■ TASK TO COMPLETE
Each line from the one containing "tax: 4% = 57.43 -> 4% = 65.42" through the final line of the data below must be repeated exactly.
** Opening DATA EXTRACTS block **
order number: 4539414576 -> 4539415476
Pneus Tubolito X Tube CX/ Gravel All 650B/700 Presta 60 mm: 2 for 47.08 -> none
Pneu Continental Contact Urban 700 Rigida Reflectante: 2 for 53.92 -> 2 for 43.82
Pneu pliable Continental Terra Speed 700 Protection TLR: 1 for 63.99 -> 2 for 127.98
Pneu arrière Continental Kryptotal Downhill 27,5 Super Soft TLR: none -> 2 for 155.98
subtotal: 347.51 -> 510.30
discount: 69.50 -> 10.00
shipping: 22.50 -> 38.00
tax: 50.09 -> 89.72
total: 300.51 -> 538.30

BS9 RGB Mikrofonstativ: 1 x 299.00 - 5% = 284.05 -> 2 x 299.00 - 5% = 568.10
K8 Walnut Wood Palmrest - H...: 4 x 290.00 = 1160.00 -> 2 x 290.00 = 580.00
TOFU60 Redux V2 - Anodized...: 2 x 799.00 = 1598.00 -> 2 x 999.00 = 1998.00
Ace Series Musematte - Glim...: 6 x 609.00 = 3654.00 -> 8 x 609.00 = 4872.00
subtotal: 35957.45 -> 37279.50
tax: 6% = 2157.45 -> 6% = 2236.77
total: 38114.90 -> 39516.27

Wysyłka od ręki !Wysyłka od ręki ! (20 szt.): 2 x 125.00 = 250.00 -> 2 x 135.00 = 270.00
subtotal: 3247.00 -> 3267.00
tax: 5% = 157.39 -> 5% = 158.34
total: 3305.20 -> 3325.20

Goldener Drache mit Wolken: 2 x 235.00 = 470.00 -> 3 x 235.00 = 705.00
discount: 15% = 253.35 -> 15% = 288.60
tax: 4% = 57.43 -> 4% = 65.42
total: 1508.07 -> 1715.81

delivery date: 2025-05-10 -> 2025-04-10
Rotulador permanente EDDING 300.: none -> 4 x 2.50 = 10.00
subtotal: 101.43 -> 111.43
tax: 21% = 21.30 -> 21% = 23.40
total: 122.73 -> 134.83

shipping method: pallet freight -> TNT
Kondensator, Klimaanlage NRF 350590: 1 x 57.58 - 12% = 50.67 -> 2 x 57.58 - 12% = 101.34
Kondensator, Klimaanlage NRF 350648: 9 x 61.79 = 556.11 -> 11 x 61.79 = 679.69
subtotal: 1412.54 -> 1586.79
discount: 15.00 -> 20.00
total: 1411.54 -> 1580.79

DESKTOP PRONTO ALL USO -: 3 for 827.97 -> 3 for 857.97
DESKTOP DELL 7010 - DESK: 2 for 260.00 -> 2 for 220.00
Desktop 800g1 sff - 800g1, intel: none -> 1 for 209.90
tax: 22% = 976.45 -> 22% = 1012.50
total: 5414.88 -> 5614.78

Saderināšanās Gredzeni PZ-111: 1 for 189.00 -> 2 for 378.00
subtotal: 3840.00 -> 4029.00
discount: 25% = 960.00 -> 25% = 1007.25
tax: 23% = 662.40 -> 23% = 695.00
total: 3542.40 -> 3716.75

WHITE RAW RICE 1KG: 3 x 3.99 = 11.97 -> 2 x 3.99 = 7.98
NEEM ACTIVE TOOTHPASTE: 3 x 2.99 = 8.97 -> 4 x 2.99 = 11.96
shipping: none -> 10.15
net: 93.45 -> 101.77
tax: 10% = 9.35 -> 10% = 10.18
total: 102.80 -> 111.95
** Closing DATA EXTRACTS block **
■ RESULT
tax: 4% = 57.43 -> 4% = 65.42
total: 1508.07 -> 1715.81

delivery date: 2025-05-10 -> 2025-04-10
Rotulador permanente EDDING 300.: none -> 4 x 2.50 = 10.00
subtotal: 101.43 -> 111.43
tax: 21% = 21.30 -> 21% = 23.40
total: 122.73 -> 134.83

shipping method: pallet freight -> TNT
Kondensator, Klimaanlage NRF 350590: 1 x 57.58 - 12% = 50.67 -> 2 x 57.58 - 12% = 101.34
Kondensator, Klimaanlage NRF 350648: 9 x 61.79 = 556.11 -> 11 x 61.79 = 679.69
subtotal: 1412.54 -> 1586.79
discount: 15.00 -> 20.00
total: 1411.54 -> 1580.79

DESKTOP PRONTO ALL USO -: 3 for 827.97 -> 3 for 857.97
DESKTOP DELL 7010 - DESK: 2 for 260.00 -> 2 for 220.00
Desktop 800g1 sff - 800g1, intel: none -> 1 for 209.90
tax: 22% = 976.45 -> 22% = 1012.50
total: 5414.88 -> 5614.78

Saderināšanās Gredzeni PZ-111: 1 for 189.00 -> 2 for 378.00
subtotal: 3840.00 -> 4029.00
discount: 25% = 960.00 -> 25% = 1007.25
tax: 23% = 662.40 -> 23% = 695.00
total: 3542.40 -> 3716.75

WHITE RAW RICE 1KG: 3 x 3.99 = 11.97 -> 2 x 3.99 = 7.98
NEEM ACTIVE TOOTHPASTE: 3 x 2.99 = 8.97 -> 4 x 2.99 = 11.96
shipping: none -> 10.15
net: 93.45 -> 101.77
tax: 10% = 9.35 -> 10% = 10.18
total: 102.80 -> 111.95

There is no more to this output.